In this quest, he stood resolutely behind the idea that the illusionistic picture, made according to the rules of perspective, did its job as an optically convincing surrogate in a superior way to any other system. Perspective, for him, was not merely another convention. Cubism, for instance, could not sustain claims that it was truer to how we see things than a Constable landscape or a photograph. In his arguments with doughty opponents, such as the philosopher Nelson Goodman, he resorted increasingly to the evidence of ‘occlusion’ as the irrefutable common fact of perspective and seeing. That is to say, the extent to which foreground objects (even small ones) systematically overlap and conceal background features according to inviolable rules, testified to the essential congruence between what our visual apparatus does, the rules of the perspective picture and what is ‘out there’.

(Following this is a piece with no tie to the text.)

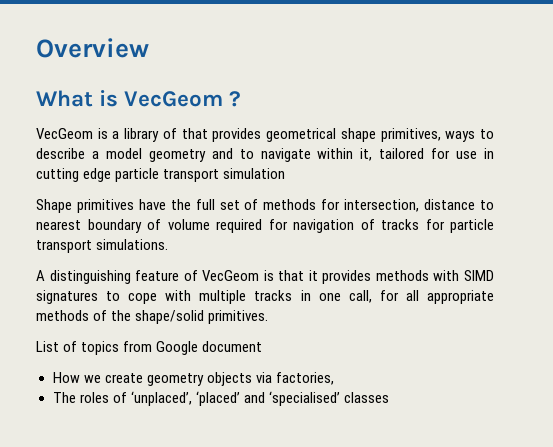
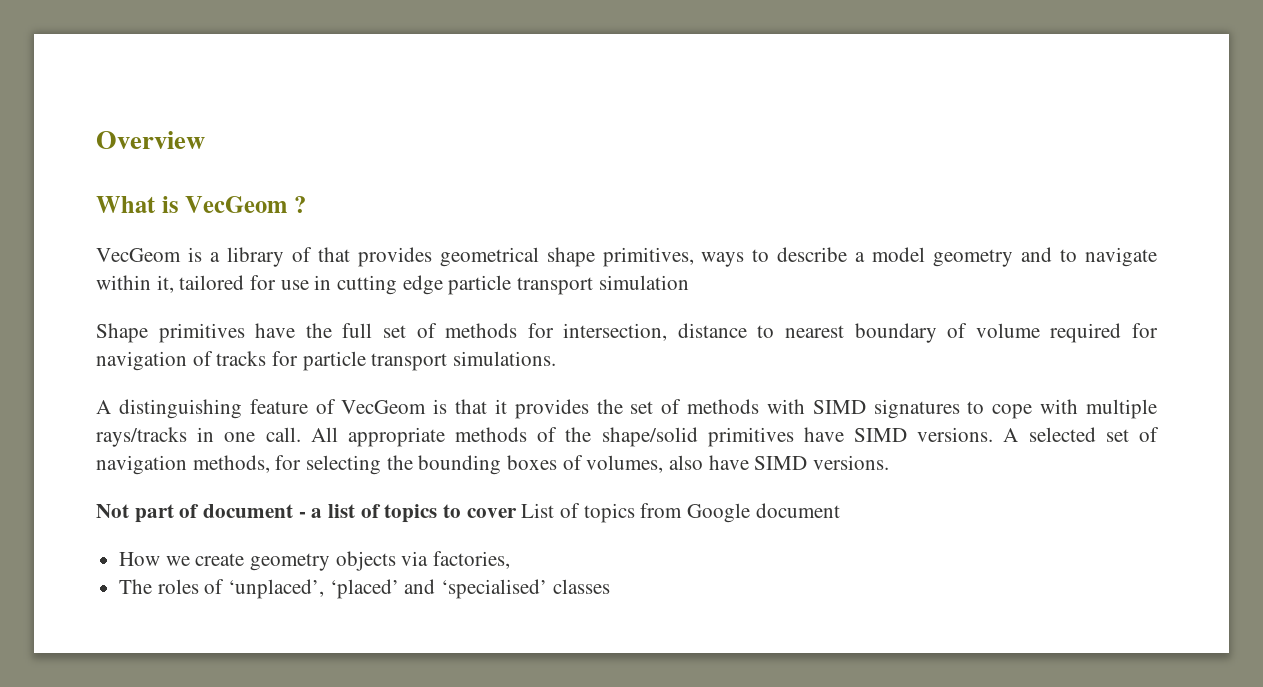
(372, 277) none -> [596,399,682,414] the set of
[254,290,293,301] tracks -> [96,427,187,447] rays/tracks
[348,290,419,303] call, for all -> [265,427,338,442] call. All
[208,310,269,324] primitives. // -> [707,427,1159,447] [96,455,890,475] [96,504,517,523] primitives have SIMD versions. A selected set of navigation methods, for selecting the bounding boxes of volumes, also have SIMD versions. // Not part of document - a list of topics to cover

Even if there was some rapprochement between Gombrich and Goodman as their ideas evolved, Gombrich remained vulnerable to the charge that he defined artistic worth in terms of the gold standard of Western naturalism. In fact, he was saying that the naturalistic skills hard won by Western artists were superior at doing the job of eye-witness presentation – not that this job was itself to be taken as defining artistic or aesthetic superiority. He pointed with a certain impatience to his writings on the glories and fascination of other modes of image making, most particularly in his Sense of Order (1979) which he fairly believed to be a neglected book.

It is true, however, that he entertained limited sympathy with much of the art of his own era, not only extreme forms of abstraction but also, perhaps more surprisingly, with those movements like Pop Art that re-introduced figuration and the interplay of word and image. He confessed to me that he did not begin to understand Rauschenberg, and conceded that he was perhaps asking for a kind of shared validity between artistic theory and artistic product that he did not require of art from other eras. He did not, for instance, reject Renaissance art because it was founded on a notion of proportional beauty to which we no longer adhere. On the other hand, he was be ill-disposed towards the Abstract Expressionists because he did not countenance claims that their art was achieving some autonomous level of direct communion with the spectator.

Such prejudices and oversights as Gombrich might have perpetrated are, however, a small price to pay for the greatness of his vision, and his rejection of absolute systems, intellectual or political. Unlike the younger generation, he could hear in his mind’s ear the jack-boots marching when intolerance resulted from blind confidence in beliefs that trample human liberties. His death has occurred at a time when his humane values are more than ever in need of sustenance.